Of the lines below, write out exactly those from the line with "total: 4233.00 -> 4438.96" through the line with "Rotwein Portugal Tejo", both included, and skip the rest.

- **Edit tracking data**
★ ★ ★
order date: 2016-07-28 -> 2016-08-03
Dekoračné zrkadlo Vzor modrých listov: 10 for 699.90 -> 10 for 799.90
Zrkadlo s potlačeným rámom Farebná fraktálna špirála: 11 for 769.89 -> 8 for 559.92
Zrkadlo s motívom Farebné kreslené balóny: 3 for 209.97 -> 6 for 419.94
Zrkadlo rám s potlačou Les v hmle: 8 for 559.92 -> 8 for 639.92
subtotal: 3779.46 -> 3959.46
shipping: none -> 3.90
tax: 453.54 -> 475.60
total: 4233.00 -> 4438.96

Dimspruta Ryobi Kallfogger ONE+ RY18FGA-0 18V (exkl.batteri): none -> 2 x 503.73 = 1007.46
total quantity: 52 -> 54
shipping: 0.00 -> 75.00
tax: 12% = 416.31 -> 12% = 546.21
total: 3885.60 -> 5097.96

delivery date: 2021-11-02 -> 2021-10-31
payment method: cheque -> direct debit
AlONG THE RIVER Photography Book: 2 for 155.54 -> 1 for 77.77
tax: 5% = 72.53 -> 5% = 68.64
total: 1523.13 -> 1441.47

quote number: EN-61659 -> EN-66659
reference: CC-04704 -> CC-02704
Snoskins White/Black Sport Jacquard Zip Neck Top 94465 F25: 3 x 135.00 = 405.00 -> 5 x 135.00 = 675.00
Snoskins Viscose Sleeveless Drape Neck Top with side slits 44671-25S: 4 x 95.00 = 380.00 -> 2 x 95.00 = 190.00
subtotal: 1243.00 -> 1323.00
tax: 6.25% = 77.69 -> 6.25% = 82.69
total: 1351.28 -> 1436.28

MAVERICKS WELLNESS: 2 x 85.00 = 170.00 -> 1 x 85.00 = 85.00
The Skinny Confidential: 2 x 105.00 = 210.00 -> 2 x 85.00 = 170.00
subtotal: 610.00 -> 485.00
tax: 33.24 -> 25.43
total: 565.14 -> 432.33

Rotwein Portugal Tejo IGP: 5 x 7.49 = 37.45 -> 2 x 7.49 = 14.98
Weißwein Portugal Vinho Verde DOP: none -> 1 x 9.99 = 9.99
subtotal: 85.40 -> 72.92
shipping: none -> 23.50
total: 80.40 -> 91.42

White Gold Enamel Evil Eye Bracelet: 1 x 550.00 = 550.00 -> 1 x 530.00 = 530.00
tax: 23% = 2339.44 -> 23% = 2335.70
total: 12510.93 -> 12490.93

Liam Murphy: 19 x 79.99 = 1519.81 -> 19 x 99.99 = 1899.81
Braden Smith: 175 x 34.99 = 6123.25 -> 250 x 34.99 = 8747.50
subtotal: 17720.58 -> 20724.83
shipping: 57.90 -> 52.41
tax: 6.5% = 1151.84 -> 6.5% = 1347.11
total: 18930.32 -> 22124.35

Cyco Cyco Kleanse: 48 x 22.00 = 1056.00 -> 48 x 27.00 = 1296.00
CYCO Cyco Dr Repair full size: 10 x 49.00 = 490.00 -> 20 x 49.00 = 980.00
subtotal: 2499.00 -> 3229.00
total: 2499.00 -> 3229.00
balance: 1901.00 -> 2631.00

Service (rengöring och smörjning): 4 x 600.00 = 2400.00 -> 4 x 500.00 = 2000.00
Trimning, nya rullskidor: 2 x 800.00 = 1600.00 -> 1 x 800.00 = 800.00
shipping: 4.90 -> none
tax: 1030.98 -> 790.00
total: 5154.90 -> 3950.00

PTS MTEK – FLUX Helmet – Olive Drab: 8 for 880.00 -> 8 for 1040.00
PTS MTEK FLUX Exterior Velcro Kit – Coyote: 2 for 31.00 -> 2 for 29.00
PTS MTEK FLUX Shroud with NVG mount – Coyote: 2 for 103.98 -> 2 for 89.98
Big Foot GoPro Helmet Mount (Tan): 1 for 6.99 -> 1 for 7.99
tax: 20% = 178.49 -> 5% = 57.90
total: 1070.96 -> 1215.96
★ ★ ★
- **ANSWER**
total: 4233.00 -> 4438.96

Dimspruta Ryobi Kallfogger ONE+ RY18FGA-0 18V (exkl.batteri): none -> 2 x 503.73 = 1007.46
total quantity: 52 -> 54
shipping: 0.00 -> 75.00
tax: 12% = 416.31 -> 12% = 546.21
total: 3885.60 -> 5097.96

delivery date: 2021-11-02 -> 2021-10-31
payment method: cheque -> direct debit
AlONG THE RIVER Photography Book: 2 for 155.54 -> 1 for 77.77
tax: 5% = 72.53 -> 5% = 68.64
total: 1523.13 -> 1441.47

quote number: EN-61659 -> EN-66659
reference: CC-04704 -> CC-02704
Snoskins White/Black Sport Jacquard Zip Neck Top 94465 F25: 3 x 135.00 = 405.00 -> 5 x 135.00 = 675.00
Snoskins Viscose Sleeveless Drape Neck Top with side slits 44671-25S: 4 x 95.00 = 380.00 -> 2 x 95.00 = 190.00
subtotal: 1243.00 -> 1323.00
tax: 6.25% = 77.69 -> 6.25% = 82.69
total: 1351.28 -> 1436.28

MAVERICKS WELLNESS: 2 x 85.00 = 170.00 -> 1 x 85.00 = 85.00
The Skinny Confidential: 2 x 105.00 = 210.00 -> 2 x 85.00 = 170.00
subtotal: 610.00 -> 485.00
tax: 33.24 -> 25.43
total: 565.14 -> 432.33

Rotwein Portugal Tejo IGP: 5 x 7.49 = 37.45 -> 2 x 7.49 = 14.98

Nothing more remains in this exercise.